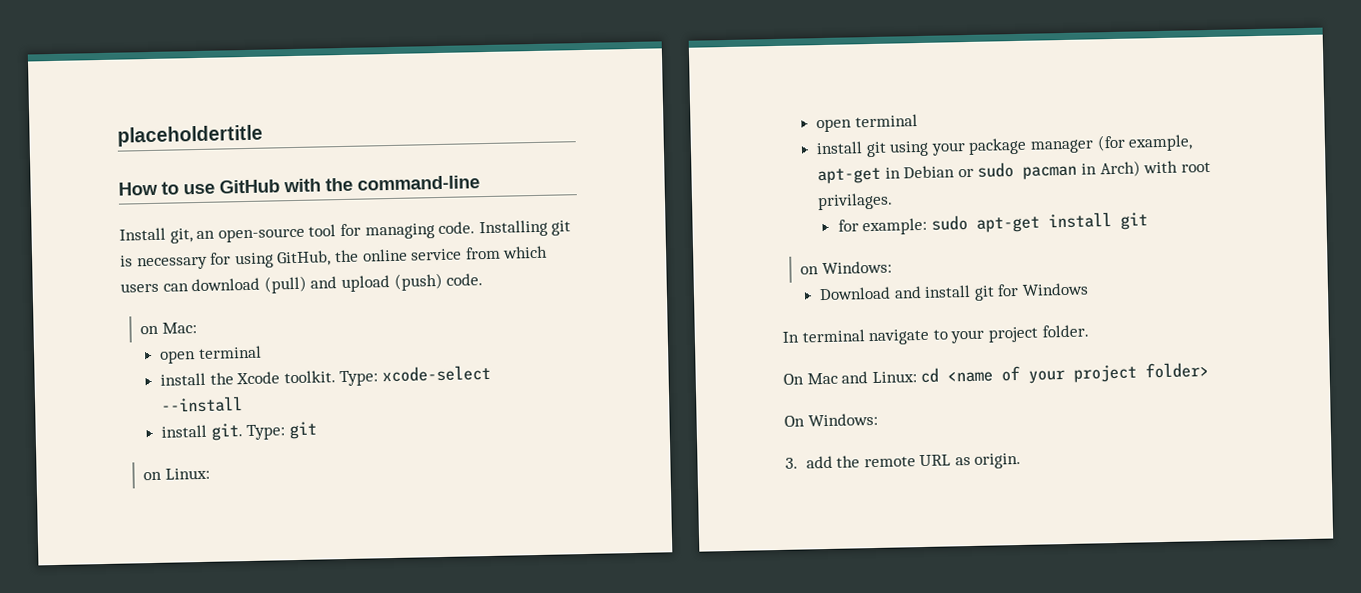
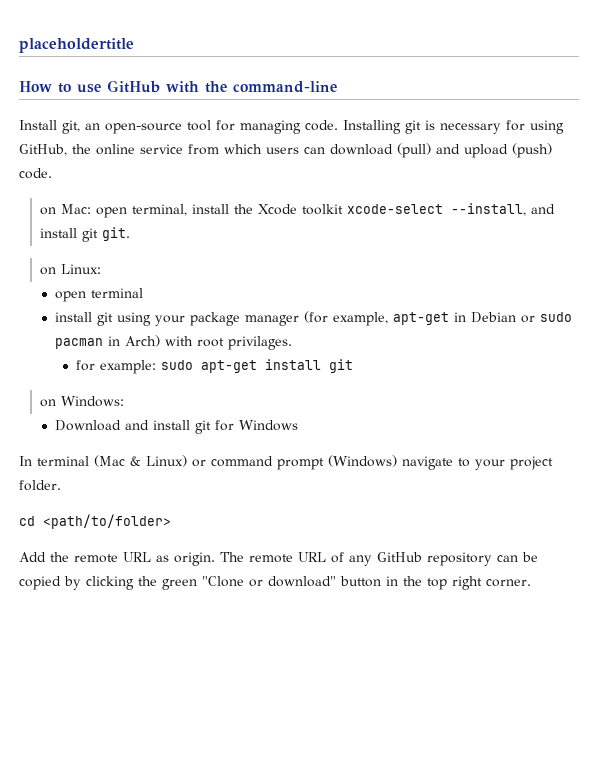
[160,345,262,364] // open terminal // -> [95,204,187,218] open terminal,
[283,364,492,387] [160,396,244,413] [161,424,208,438] toolkit. Type: xcode-select --install // install -> [301,203,555,216] [39,228,98,242] toolkit xcode-select --install, and install git
[246,421,317,441] Type: git -> (130, 234) none
(865, 336) none -> [94,455,397,470] (Mac & Linux) or command prompt (Windows)
[783,362,1210,385] [784,412,878,427] [785,455,833,469] On Mac and Linux: cd <name of your project folder> // On Windows: // 3. add -> [19,514,171,529] [19,552,46,562] cd <path/to/folder> // Add
(1022, 460) none -> [220,552,538,566] [19,576,531,590] The remote URL of any GitHub repository can be copied by clicking the green "Clone or download" button in the top right corner.

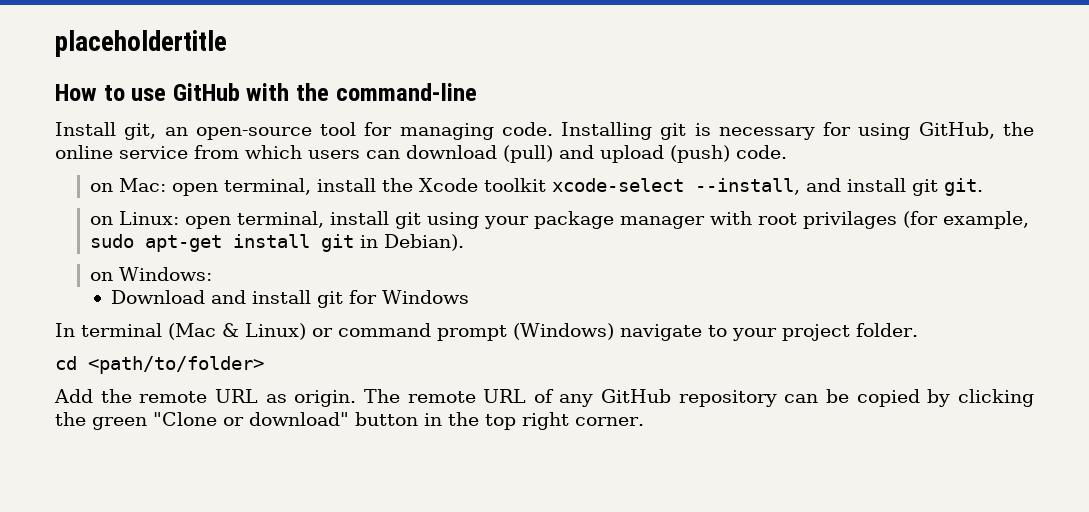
[55,288,144,302] // open terminal // -> [185,211,325,229] open terminal,
[304,311,573,326] [55,335,293,350] [75,360,156,374] (for example, apt-get in Debian or sudo pacman in Arch) with root privilages. // for example: -> [710,211,1030,229] with root privilages (for example,
(353, 366) none -> [360,234,465,251] in Debian).

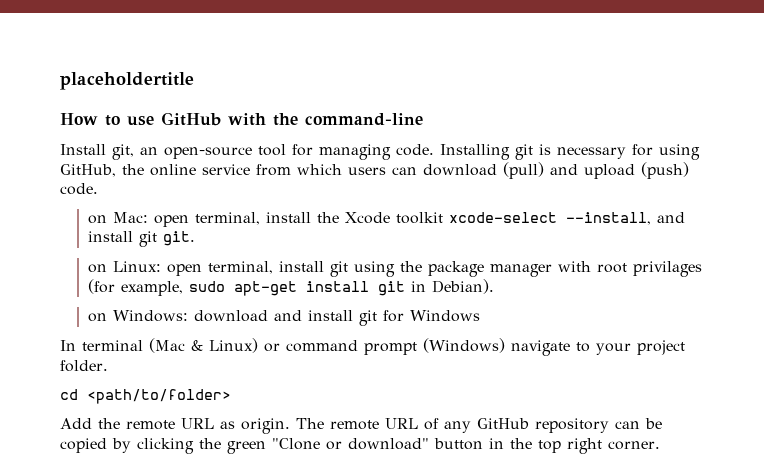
[484,216,530,229] your -> [399,261,422,272] the
[111,290,206,304] // Download -> [193,310,268,322] download

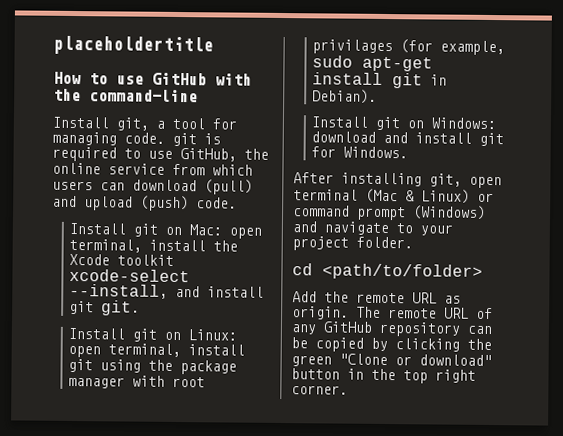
[140,147,252,159] an open-source -> [156,120,165,129] a
[440,144,510,160] Installing -> (165, 138) none
[557,144,700,160] necessary for using -> [52,146,173,162] required to use
(98, 189) none -> [69,222,159,237] Install git
(195, 238) none -> [68,327,158,342] Install git
(494, 286) none -> [311,116,401,131] Install git
[409,310,480,322] [60,340,76,351] Windows // In -> [343,146,409,159] [293,172,502,189] Windows. // After installing git, open
(505, 345) none -> [292,221,317,233] and

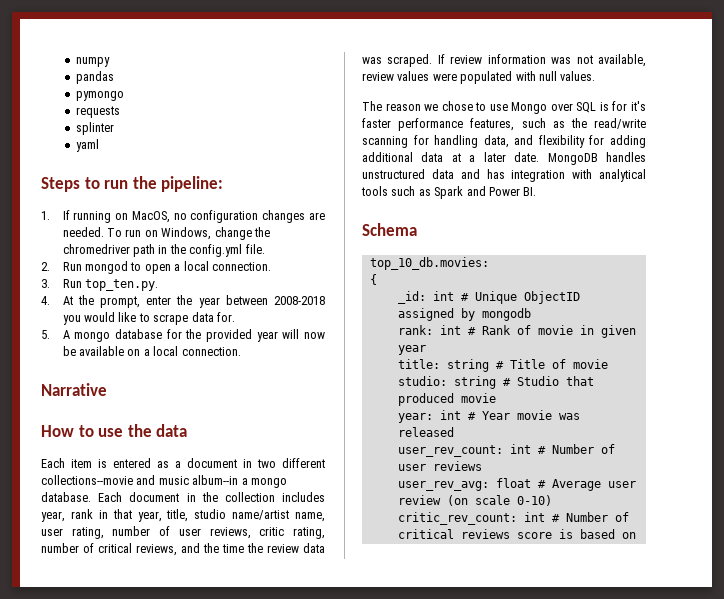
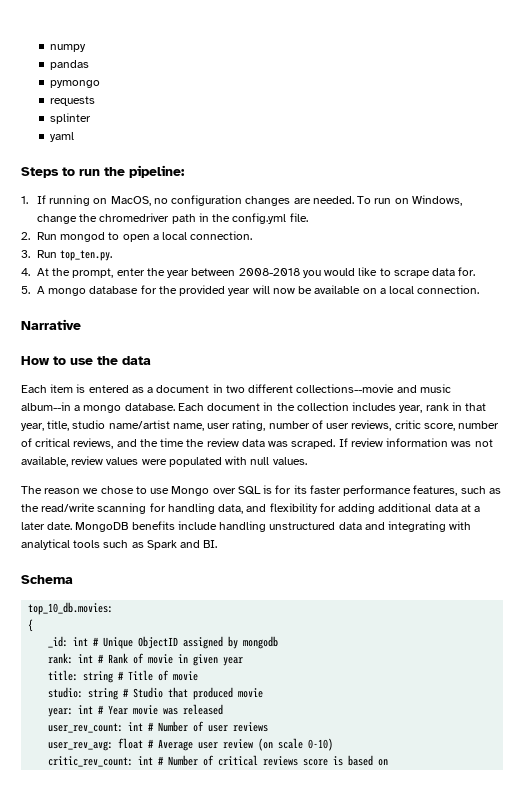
[293,527,325,539] rating, -> [423,423,455,431] score,
[631,101,646,111] it's -> [293,485,307,494] its
[606,152,646,162] handles -> [131,521,267,532] benefits include handling
[486,169,566,182] has integration -> [388,521,447,532] integrating
[488,187,520,196] Power -> (201, 544) none

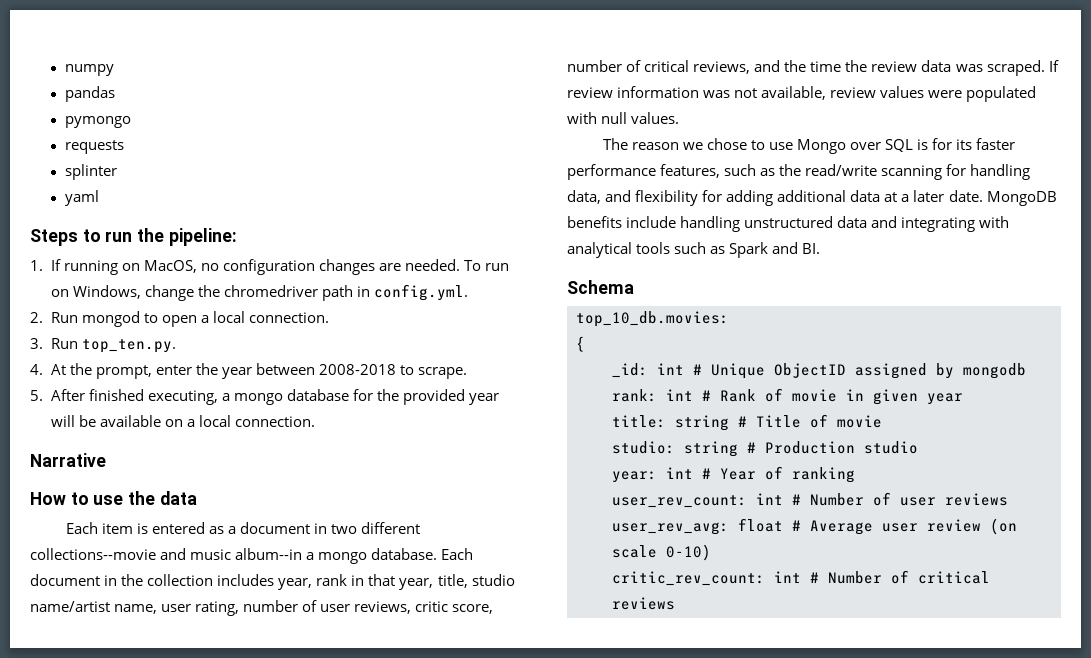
[212,213,308,224] the config.yml file. -> [373,284,468,301] config.yml.
[302,267,476,278] [21,286,45,294] you would like to scrape data for. // 5. A -> [399,365,467,379] [30,389,230,405] to scrape. // 5. After finished executing, a
[272,288,295,294] now -> (75, 421) none
[133,687,264,700] Studio that produced movie -> [765,441,918,454] Production studio
[133,704,224,715] movie was released -> [765,466,855,483] of ranking
[303,755,389,766] score is based on -> (675, 603) none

***

### TASK ITEM
Output, word for word, the full listing above, with no pictures.

### ANSWER TO THE EXERCISE
[160,345,262,364] // open terminal // -> [95,204,187,218] open terminal,
[283,364,492,387] [160,396,244,413] [161,424,208,438] toolkit. Type: xcode-select --install // install -> [301,203,555,216] [39,228,98,242] toolkit xcode-select --install, and install git
[246,421,317,441] Type: git -> (130, 234) none
(865, 336) none -> [94,455,397,470] (Mac & Linux) or command prompt (Windows)
[783,362,1210,385] [784,412,878,427] [785,455,833,469] On Mac and Linux: cd <name of your project folder> // On Windows: // 3. add -> [19,514,171,529] [19,552,46,562] cd <path/to/folder> // Add
(1022, 460) none -> [220,552,538,566] [19,576,531,590] The remote URL of any GitHub repository can be copied by clicking the green "Clone or download" button in the top right corner.

[55,288,144,302] // open terminal // -> [185,211,325,229] open terminal,
[304,311,573,326] [55,335,293,350] [75,360,156,374] (for example, apt-get in Debian or sudo pacman in Arch) with root privilages. // for example: -> [710,211,1030,229] with root privilages (for example,
(353, 366) none -> [360,234,465,251] in Debian).

[484,216,530,229] your -> [399,261,422,272] the
[111,290,206,304] // Download -> [193,310,268,322] download

[140,147,252,159] an open-source -> [156,120,165,129] a
[440,144,510,160] Installing -> (165, 138) none
[557,144,700,160] necessary for using -> [52,146,173,162] required to use
(98, 189) none -> [69,222,159,237] Install git
(195, 238) none -> [68,327,158,342] Install git
(494, 286) none -> [311,116,401,131] Install git
[409,310,480,322] [60,340,76,351] Windows // In -> [343,146,409,159] [293,172,502,189] Windows. // After installing git, open
(505, 345) none -> [292,221,317,233] and

[293,527,325,539] rating, -> [423,423,455,431] score,
[631,101,646,111] it's -> [293,485,307,494] its
[606,152,646,162] handles -> [131,521,267,532] benefits include handling
[486,169,566,182] has integration -> [388,521,447,532] integrating
[488,187,520,196] Power -> (201, 544) none

[212,213,308,224] the config.yml file. -> [373,284,468,301] config.yml.
[302,267,476,278] [21,286,45,294] you would like to scrape data for. // 5. A -> [399,365,467,379] [30,389,230,405] to scrape. // 5. After finished executing, a
[272,288,295,294] now -> (75, 421) none
[133,687,264,700] Studio that produced movie -> [765,441,918,454] Production studio
[133,704,224,715] movie was released -> [765,466,855,483] of ranking
[303,755,389,766] score is based on -> (675, 603) none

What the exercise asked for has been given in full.